• ACTION ITEM: Give the data again word for word; drop the pictures.

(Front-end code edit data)

----------------

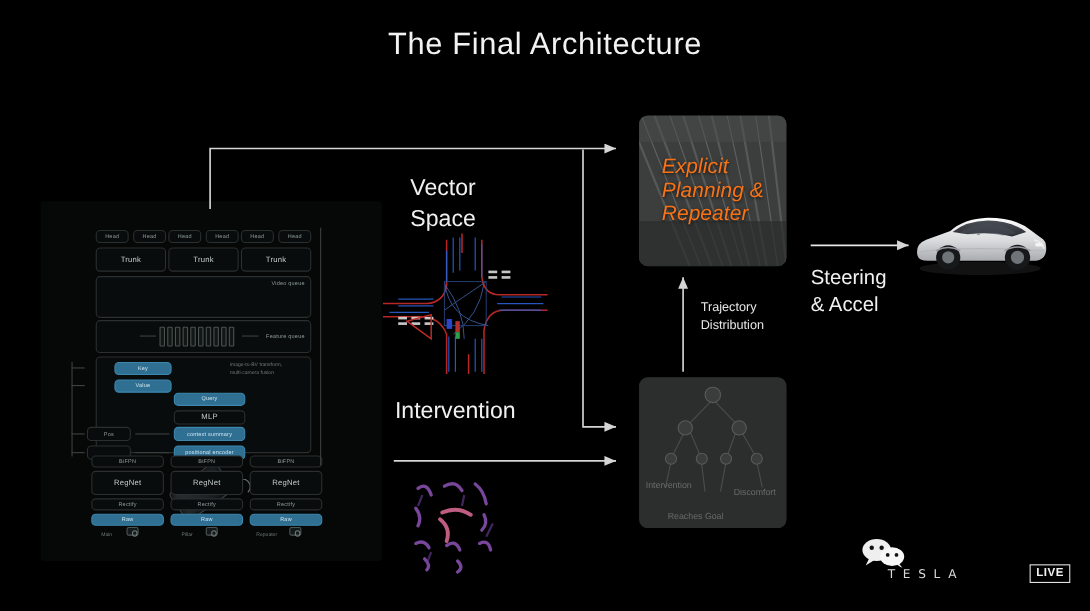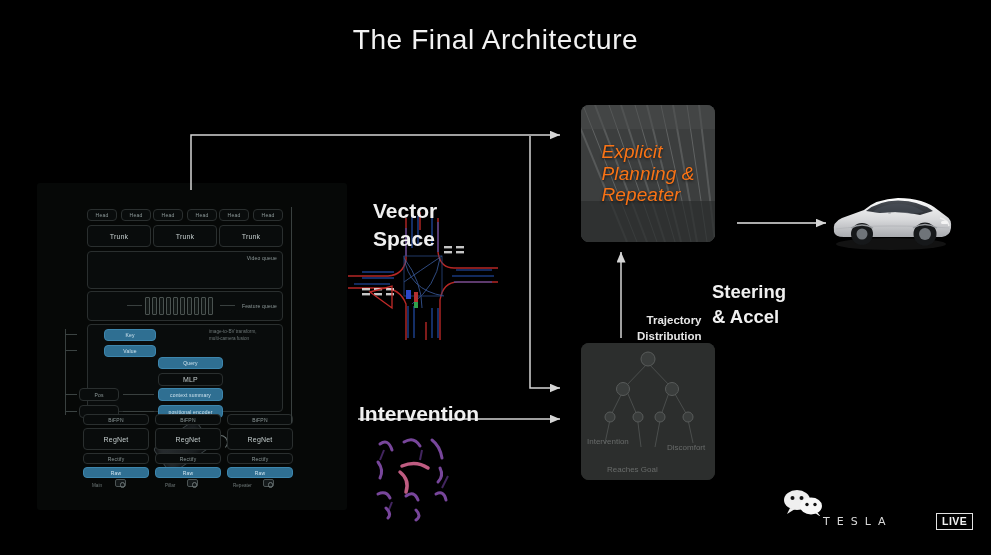"Vector" .dlabel { font-weight: 700 -> 400; margin-top: 40px -> none }
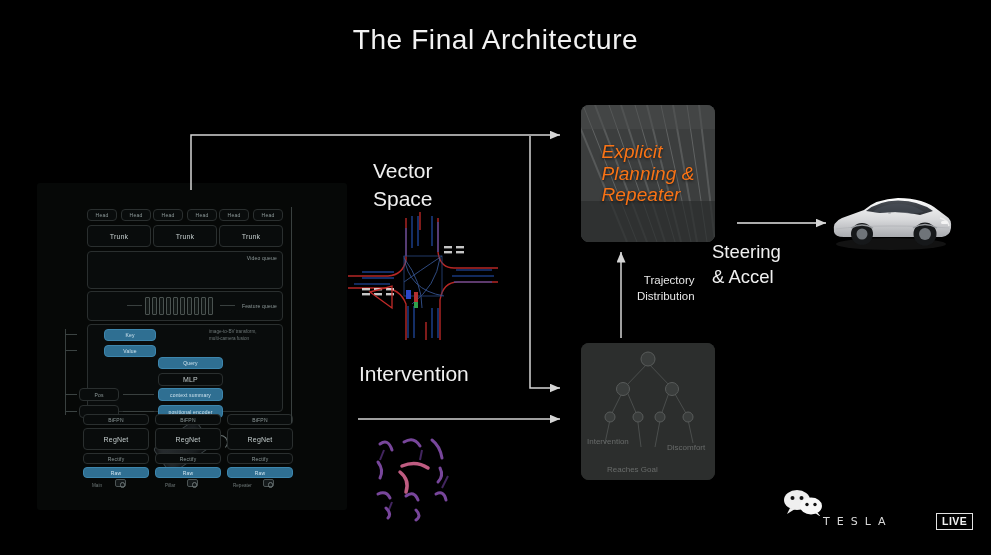"Steering" #lbl-steer { left: 712px -> 737px }
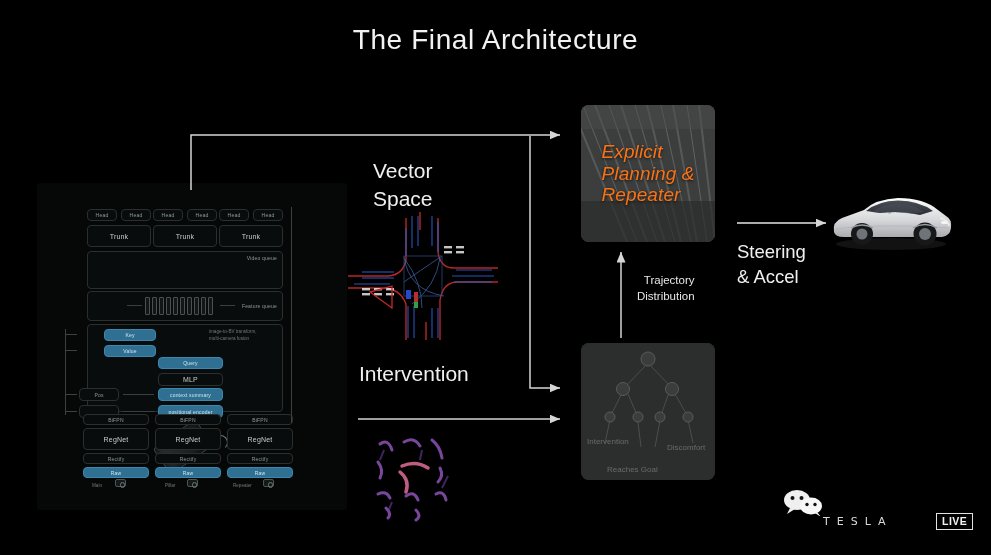"Trajectory" #lbl-traj { text-align: right -> none }
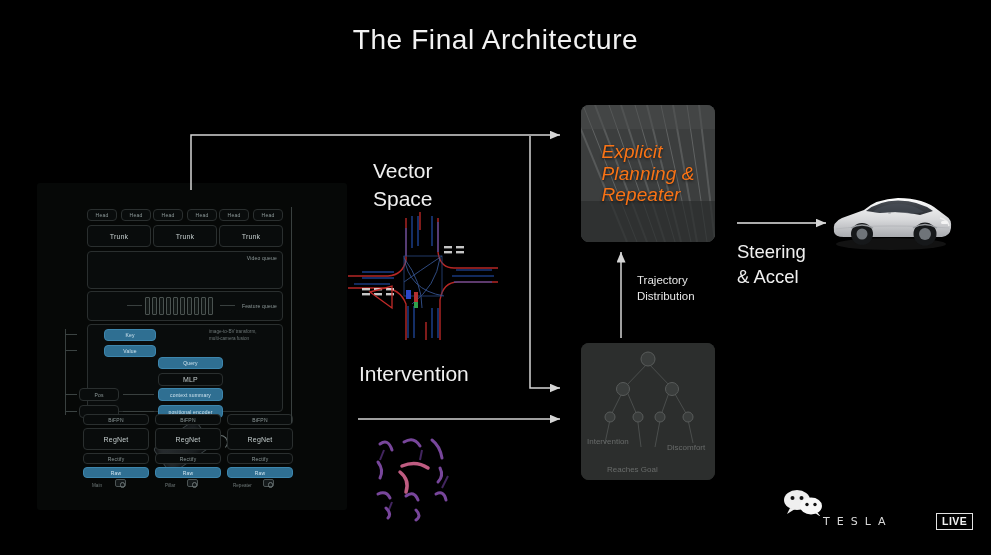"TESLA" #wm-tesla { left: 42px -> 26px }
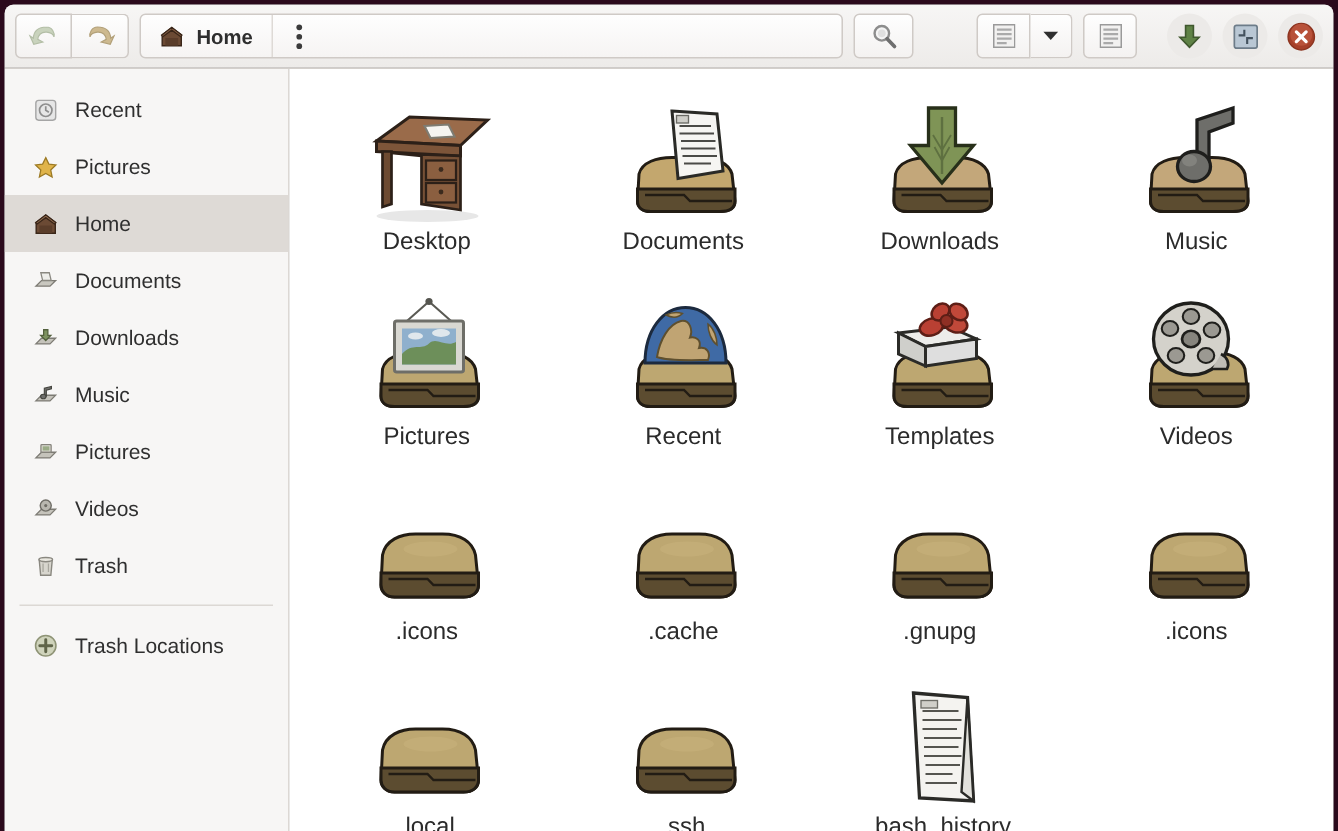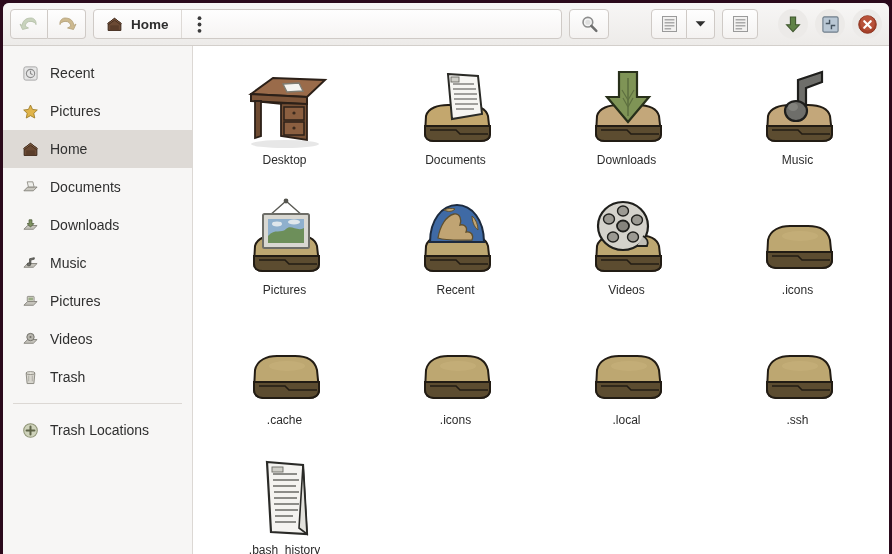"Desktop" .cell .nm { font-size: 12px -> 16px }
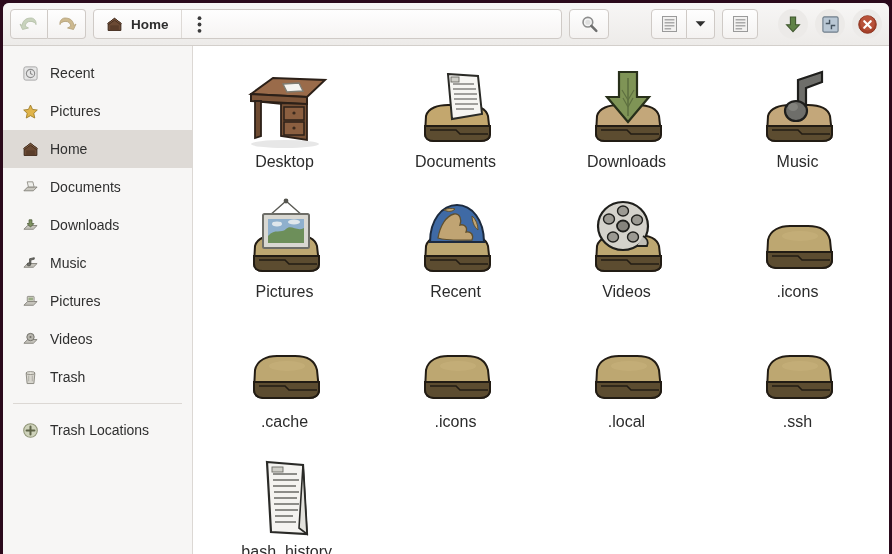"Templates" div.cell { html: none -> <div> <span> <svg> <path></path> <path></path> <path></path> <path></path> <path></path> <path></path> <ellipse></ellipse> <ellipse></ellipse> <ellipse></ellipse> <ellipse></ellipse> <circle></circle> </svg> </span> <span>Templates</span> </div> }
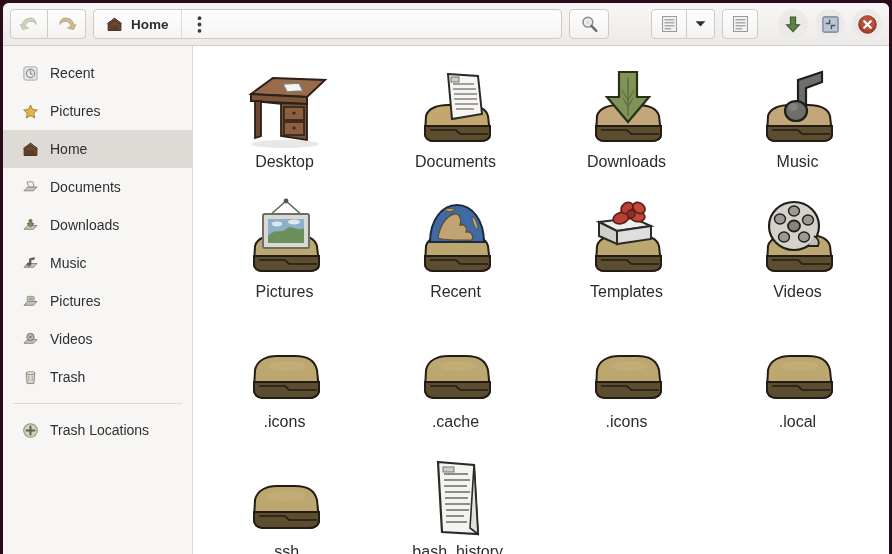".gnupg" div.cell { html: none -> <div> <span> <svg> <path></path> <path></path> <path></path> <ellipse></ellipse> </svg> </span> <span>.gnupg</span> </div> }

----------------

• SOLUTION:
"Vector" .dlabel { font-weight: 700 -> 400; margin-top: 40px -> none }
"Steering" #lbl-steer { left: 712px -> 737px }
"Trajectory" #lbl-traj { text-align: right -> none }
"TESLA" #wm-tesla { left: 42px -> 26px }
"Desktop" .cell .nm { font-size: 12px -> 16px }
"Templates" div.cell { html: none -> <div> <span> <svg> <path></path> <path></path> <path></path> <path></path> <path></path> <path></path> <ellipse></ellipse> <ellipse></ellipse> <ellipse></ellipse> <ellipse></ellipse> <circle></circle> </svg> </span> <span>Templates</span> </div> }
".gnupg" div.cell { html: none -> <div> <span> <svg> <path></path> <path></path> <path></path> <ellipse></ellipse> </svg> </span> <span>.gnupg</span> </div> }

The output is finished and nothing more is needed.